23rd Mayor of Burlington, Vermont
- In office 1915–1917
- Preceded by: James Edmund Burke
- Succeeded by: John Holmes Jackson

Personal details
- Born: November 26, 1843 St. Albans, Vermont, U.S.
- Died: November 21, 1920 (aged 76) Burlington, Vermont, U.S.
- Resting place: Lakeview Cemetery, Burlington, Vermont
- Party: Republican
- Spouse: Mary S. Ray (m. 1865–1905, her death)
- Children: 1

= Albert S. Drew =

Mayor of Burlington, Vermont (1843–1920)

Albert S. Drew (November 26, 1843 – November 21, 1920) was an American business, civic, and political figure from Vermont. A Republican who was a longtime participant in Burlington's municipal government, Drew was most notable for his service as the city's mayor from 1915 to 1917.

==Biography==
Drew was born in St. Albans, Vermont on November 26, 1843, the son of William W. Drew and Harriet Katherine (Davis) Drew. Drew's parents relocated the family to Burlington shortly after he was born, and Drew was raised and educated in Burlington.

During his career, Drew owned a shoe store, which he operated profitably until he sold it to new owners. He also worked as a salesman and manager for several businesses that had customers in Vermont, including the Baldwin Refrigerator Company of New York City and the Warren Boot & Shoe Company of Boston. A civic activist, he was a member of the Knights Templar and an original member of the Ethan Allen Club.

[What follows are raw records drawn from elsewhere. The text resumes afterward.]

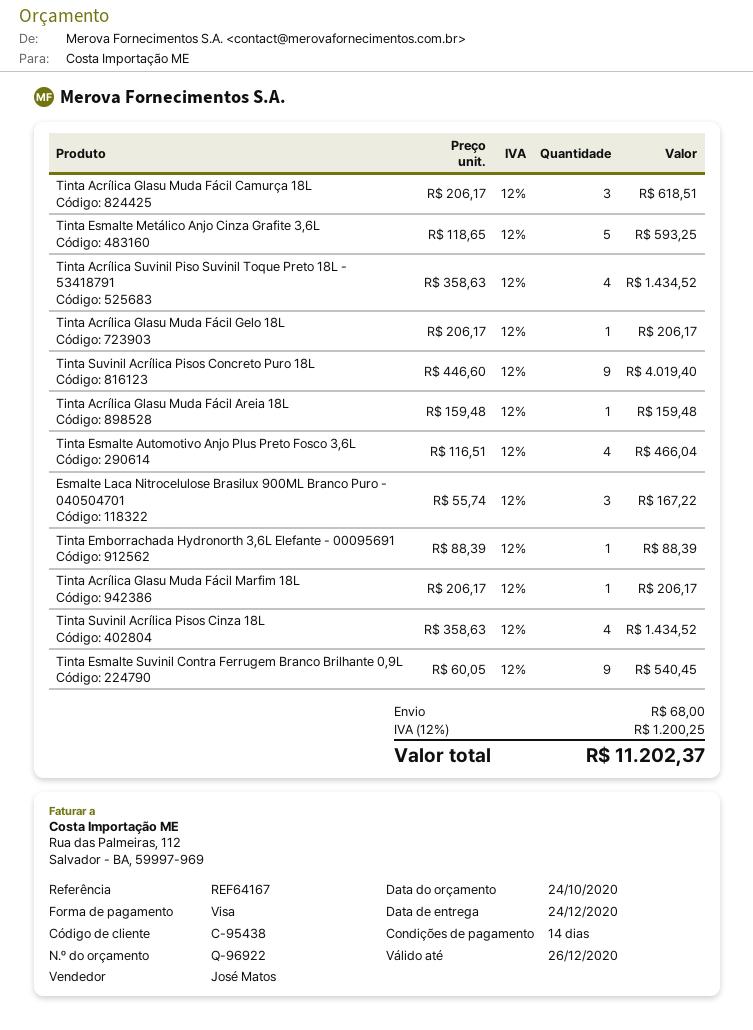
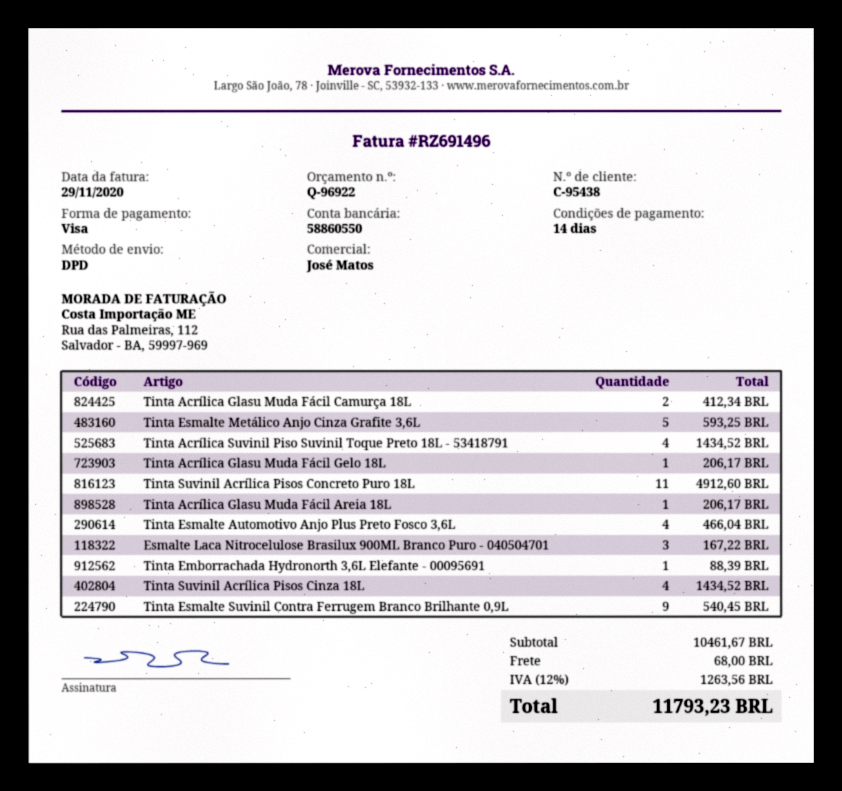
Tinta Acrílica Glasu Muda Fácil Camurça 18L: 3 for 618.51 -> 2 for 412.34
Tinta Suvinil Acrílica Pisos Concreto Puro 18L: 9 for 4019.40 -> 11 for 4912.60
Tinta Acrílica Glasu Muda Fácil Areia 18L: 1 for 159.48 -> 1 for 206.17
Tinta Acrílica Glasu Muda Fácil Marfim 18L: 1 for 206.17 -> none
tax: 12% = 1200.25 -> 12% = 1263.56
total: 11202.37 -> 11793.23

He was an organizer of the fire department's Ethan Allen Engine Company, and served as a volunteer firefighter for more than 50 years.

Beginning in 1882, Drew served several terms on Burlington's Board of Aldermen, elected first from Ward 4, and later from Ward 5. His service included time as president of the board. In 1915, Drew was the successful Republican nominee for mayor, and he served one term, 1915 to 1917.

Drew became ill during the winter of 1919–1920 and resided in two Burlington sanitariums until his death on November 21, 1920. He was buried at Lakeview Cemetery in Burlington.

==Family==
On May 5, 1865 Drew married Mary S. Ray (1849–1905). They were the parents of a daughter, Florence (1871-1877). At his death, Drew's closest living relative was his uncle, Henry Davis of Burlington.